Ten of us sat around a large family dining table at the assisted-living home where Mom lives now in our hometown, Roswell, New Mexico. Today was my first day to visit since Mom moved in two weeks ago, and I had volunteered to lead the afternoon activity.

"Great job, Arlene," I told one of Mom's new companions, genuinely sharing her joy. "But let's keep going. We're playing Blackout, so we want to cover the whole card." Arlene nodded happily.

"I 32," I called.

"BINGO!" Arlene shouted, and we all clapped for her and her new Bingo or maybe the previous one.

It didn't matter. Here, where the fire of dementia burns white hot, we were all in the present moment, deleriously happy with victory, whether it was a new one or an old one was irrelevant.

That fire consuming their memories burns the newest, freshest memories first, like the memory of what was said one sentence ago, but leaving intact old, old remembrances from childhood, like what the letter 'B' looks like and an 'I' and a '32.'

At lunch Arlene had told me, "I have two children, but they never come to visit me."

I was plummeting into the tragic sadness of this news when I remembered that Mom told me her sister had never visited this new home. I knew this wasn't true, that the memory of Hazel's visits had been consumed by the fire. Well, to clarify, Mom's statement wasn't factual, but, for Mom, it was and is utter truth.

And then I came back around to join Arlene in her utter truth that, even if the seat beside her is still warm from her daughter's visit, this moment's truth is that her children never come to visit.

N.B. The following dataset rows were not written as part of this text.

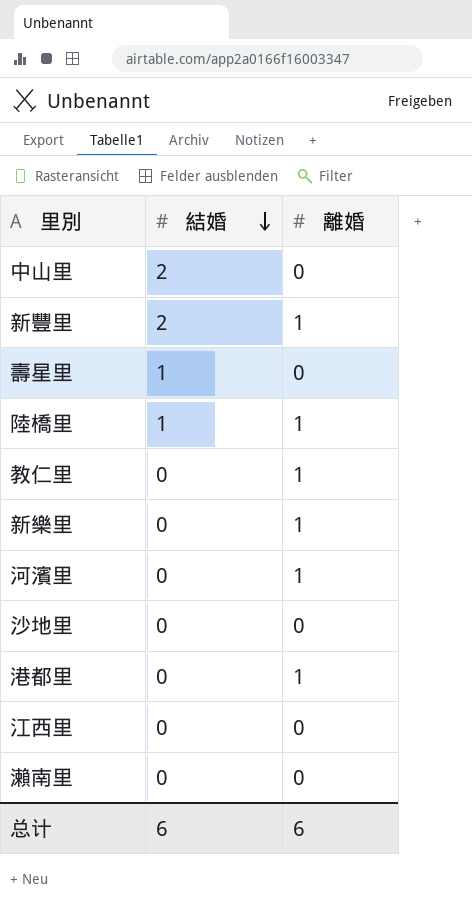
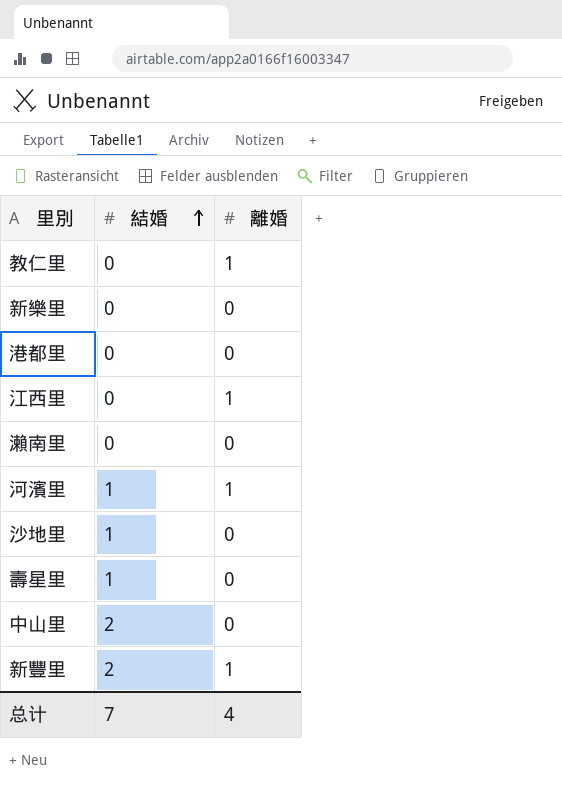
row order: 結婚 descending -> 結婚 ascending
row 陸橋里: 1 | 1 -> none
新樂里 | 離婚: 1 -> 0
港都里 | 離婚: 1 -> 0
江西里 | 離婚: 0 -> 1
河濱里 | 結婚: 0 -> 1
沙地里 | 結婚: 0 -> 1
总计 | 結婚: 6 -> 7
总计 | 離婚: 6 -> 4

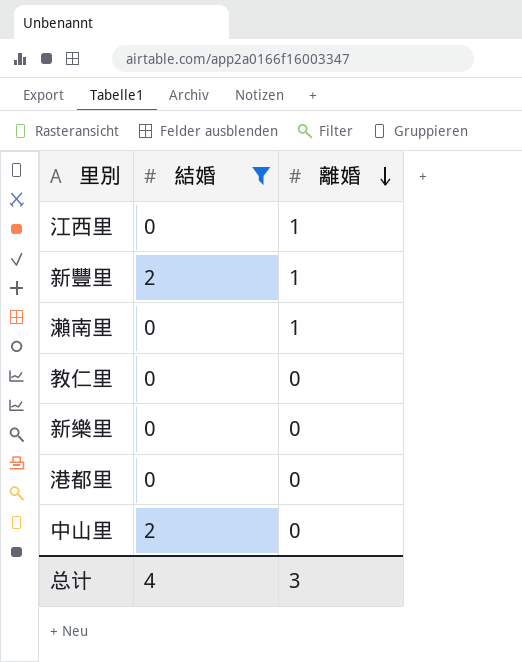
filter: none -> 結婚 != 1
row order: 結婚 ascending -> 離婚 descending
瀨南里 | 離婚: 0 -> 1
教仁里 | 離婚: 1 -> 0
总计 | 結婚: 7 -> 4
总计 | 離婚: 4 -> 3

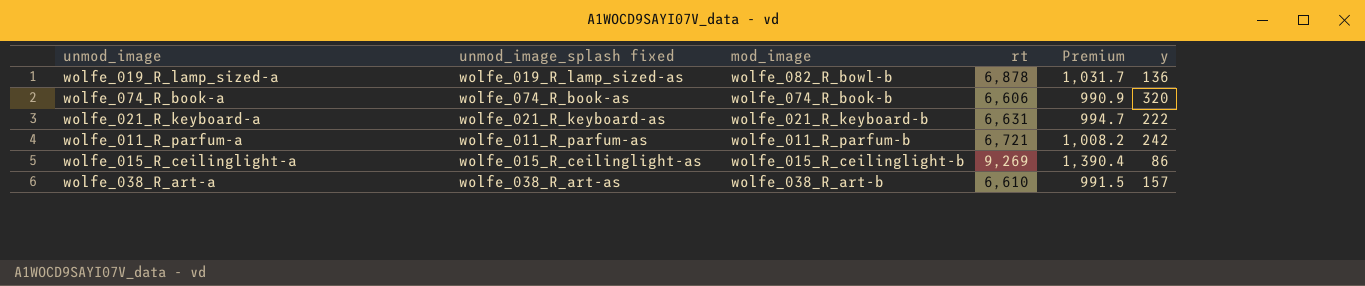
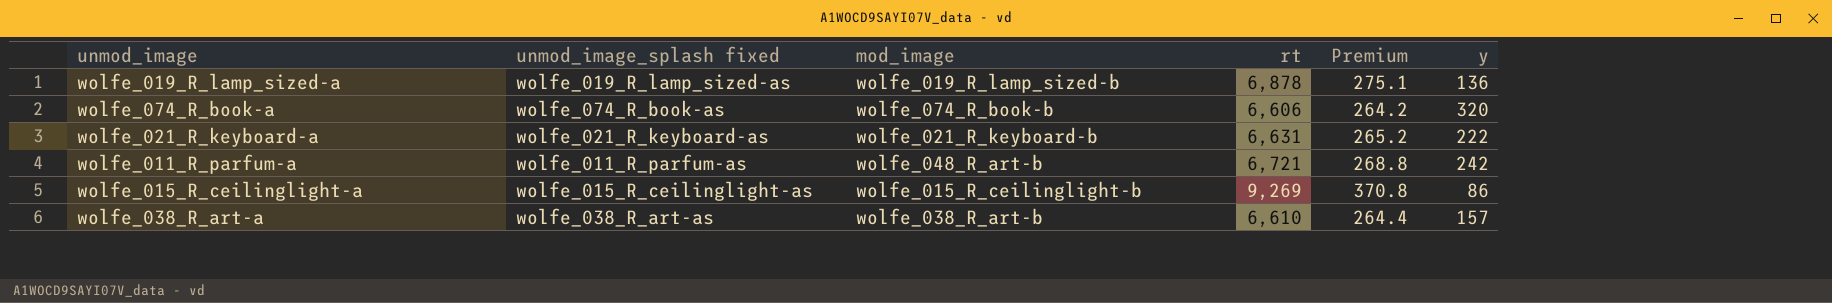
column Premium | formula: [rt] * 0.15 -> [rt] * 0.04
wolfe_019_R_lamp_sized-a | mod_image: wolfe_082_R_bowl-b -> wolfe_019_R_lamp_sized-b
wolfe_011_R_parfum-a | mod_image: wolfe_011_R_parfum-b -> wolfe_048_R_art-b

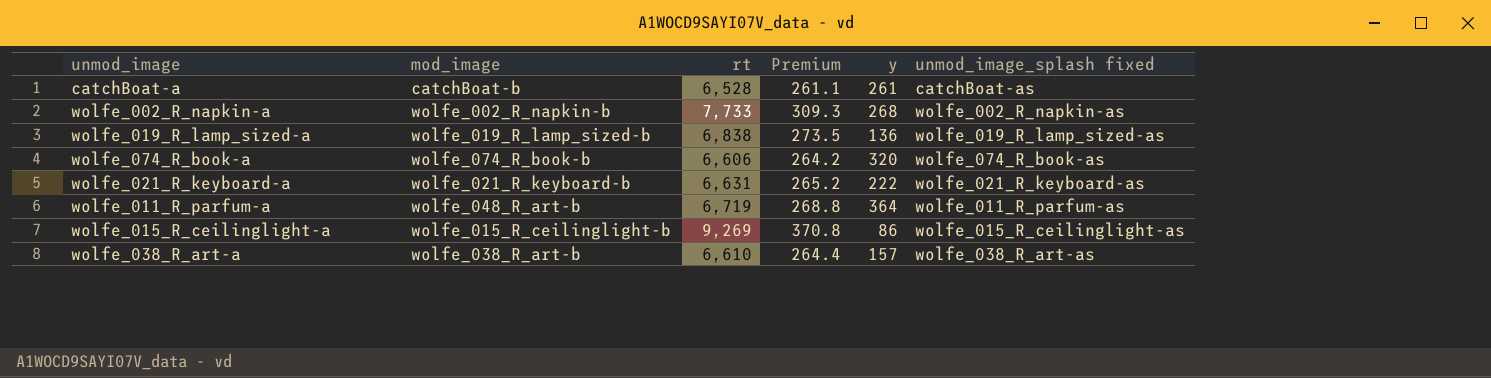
column unmod_image_splash fixed | position: 2 -> 6
row catchBoat-a: none -> catchBoat-b | 6,528 | 261.1 | 261 | catchBoat-as
row wolfe_002_R_napkin-a: none -> wolfe_002_R_napkin-b | 7,733 | 309.3 | 268 | wolfe_002_R_napkin-as
wolfe_019_R_lamp_sized-a | rt: 6,878 -> 6,838
wolfe_019_R_lamp_sized-a | Premium: 275.1 -> 273.5
wolfe_011_R_parfum-a | rt: 6,721 -> 6,719
wolfe_011_R_parfum-a | y: 242 -> 364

"I'll come visit you, Arlene," I said.

"I like you," she said smiling brightly, and moved, carefree, on to her next moment, taking innocent pleasure in a small bowl of Neopolitan ice cream, completely liberated of all that had gone before. I staggered into my next moment dragging the weight of the last one and the heavy burden of liking Arlene too, even though I was now alone, no longer liked by Arlene, consumed by the fire.

Later that day at the lunch-table-turned-Bingo parlor, the youngest resident sat to my right. Nadine is tiny and spry, impeccably dressed with an alert demeanor that made me think surely she was a visitor. She enthusiastically worked two cards and helped 97-year-old Gracie next to her.

"I never win at Bingo," Nadine declared.

Without thinking, I blurted, "But Nadine, you just won two games in a row!"

"Oh, really?" she said, shock and then joy filling her face. "Oh, good!"

We soldiered on. I turned the crank on the cranky metal lottery wheel, and Bingo balls dropped sometimes into the metal slide as they were supposed to and sometimes went flying across the table and onto the floor.

"B Six," I called as a loud, persistent beeper went off, indicating that one of the seven residents not playing Bingo had pushed the button that each of them have hanging around their necks on brighly colored ribbons.

"BINGO," Arlene called out in pure delight, and we all clapped.

"That's so awesome, Arlene, but we're playing Blackout, so let's keep going."

I was living so utterly in the moment, concentrating on the most important and fulfilling job I'd ever had, so free of my sardonic self, that I completely missed the tragic irony of playing Blackout with eight women caught in an ultimate game of Blackout.

"What was the last number?" Cora asked me in her gravelly, expressionless voice.

Our eyes met. "I have no idea," I said.

Cora was fine with that.

At the end of the Blackout round, there were only six balls left in my metal cage, so I took them out and placed them in the master Bingo tray to see if we were playing with a full set. As I feared, we were not. One ball was missing. G 50. G 50 had gone missing.

With much fanfare, all the extra-large, Easy-Read cards were cleared of their poker chips. I scooped up all the balls but G 50 and put them back in the cage. Everyone who could remember reminded everyone who couldn't to put a chip on the FREE spot in the middle of the cards.

"G 50" I called out in a heartfelt effort to make up for all that had gone missing.